Running Mypy in Pre-commit
The only thing worse than not type-checking your code is thinking you are type-checking it when you aren’t.
This post is about running Mypy in a Git pre-commit hook using the Pre-commit framework. Running Mypy is a little fiddly in itself, and pre-commit/mirrors-mypy (the de facto way to call Mypy in Pre-commit) calls Mypy in a slightly opinionated way that may introduce more confusions or hide errors you want to see.
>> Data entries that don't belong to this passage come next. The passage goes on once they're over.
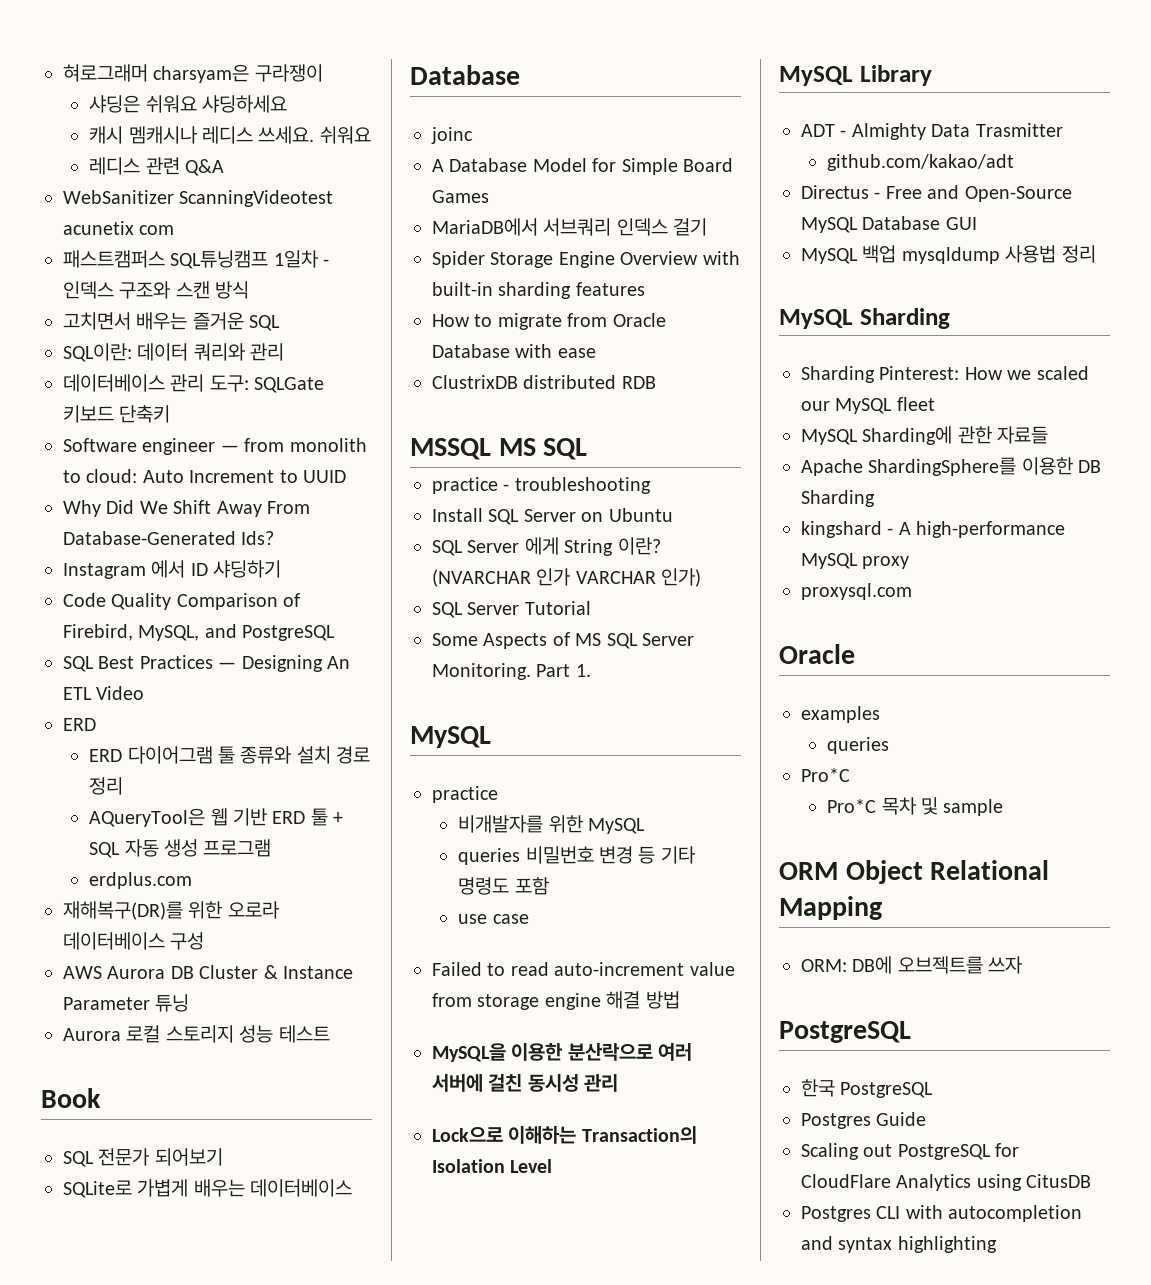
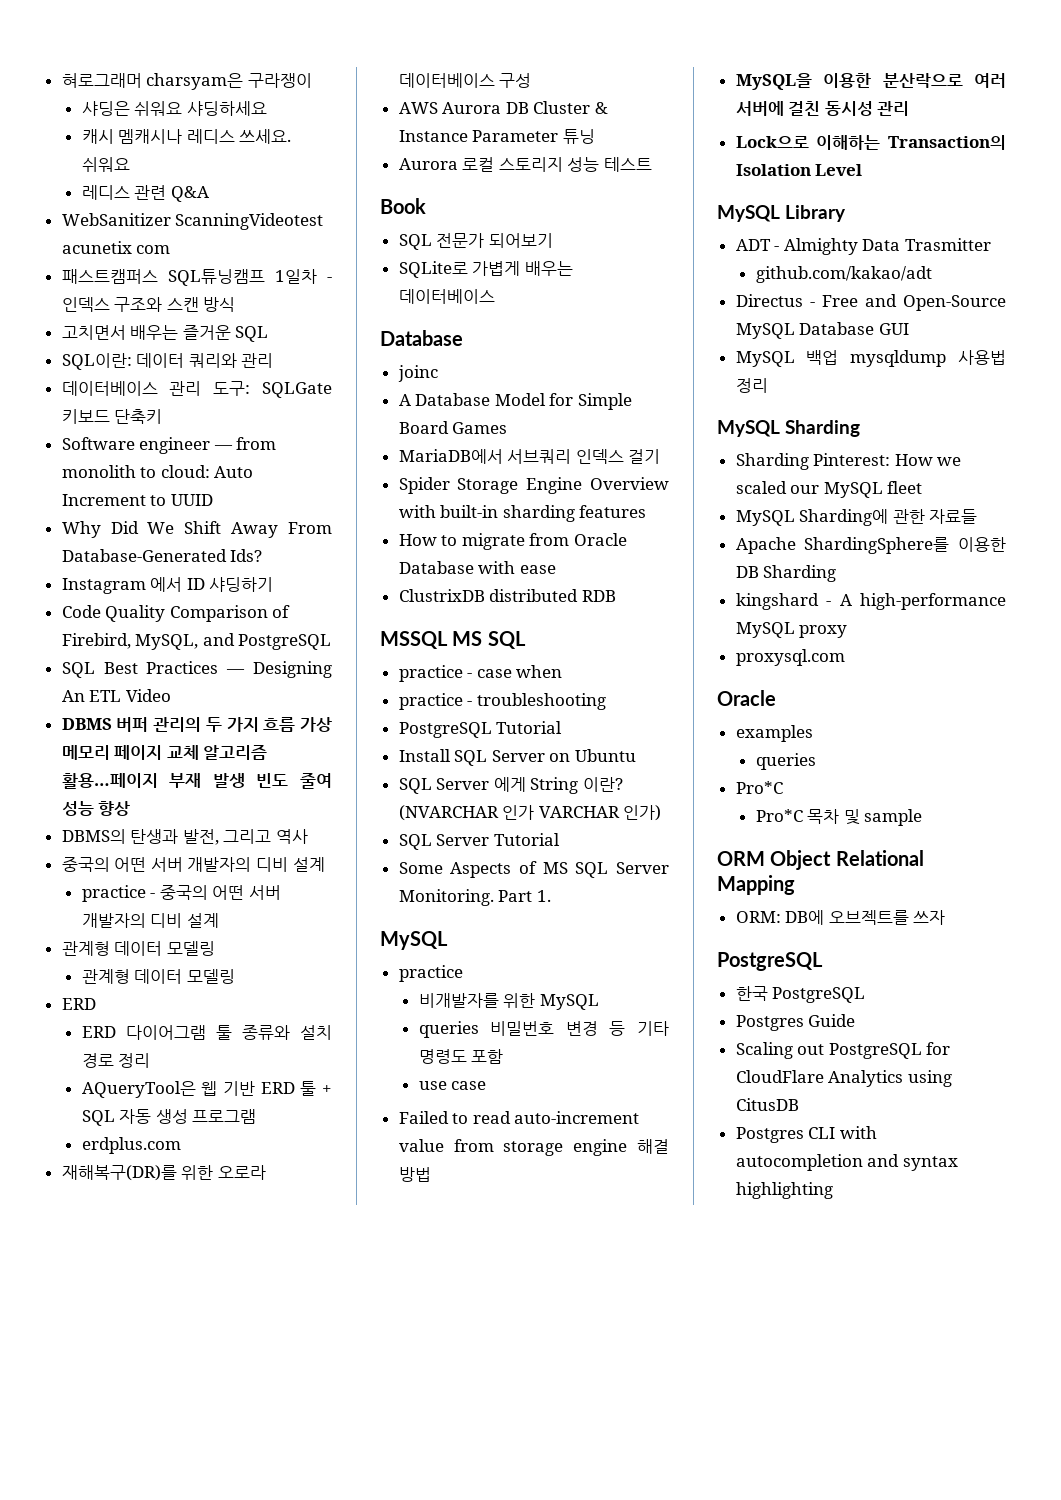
+ DBMS 버퍼 관리의 두 가지 흐름 가상 메모리 페이지 교체 알고리즘 활용…페이지 부재 발생 빈도 줄여 성능 향상
+ DBMS의 탄생과 발전, 그리고 역사
+ 중국의 어떤 서버 개발자의 디비 설계
+ practice - 중국의 어떤 서버 개발자의 디비 설계
+ 관계형 데이터 모델링
+ 관계형 데이터 모델링
+ practice - case when
+ PostgreSQL Tutorial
Three take-away points if you’re in a hurry:
- Make sure you run Mypy on all files, not just those that have changed
- Make sure Mypy has access to the installed dependencies of the code it is type-checking
- Be careful with the use of flags that reduce the strictness of Mypy like
--ignore-missing-imports
Here, I show you how to make your own Mypy hook that suits your needs, in 3 only-somewhat-fiddly steps:
- Running Mypy correctly outside of Pre-commit [Jump]
- Creating your own Pre-commit hook [Jump]
- Giving Mypy access to your project dependencies [Jump]
A solution that works in my case #
Before discussing the gory details and alternatives, here’s a solution that works for my project.
I add a mypy.ini
:
[mypy]
# mypy_path will vary (and may not be necessary)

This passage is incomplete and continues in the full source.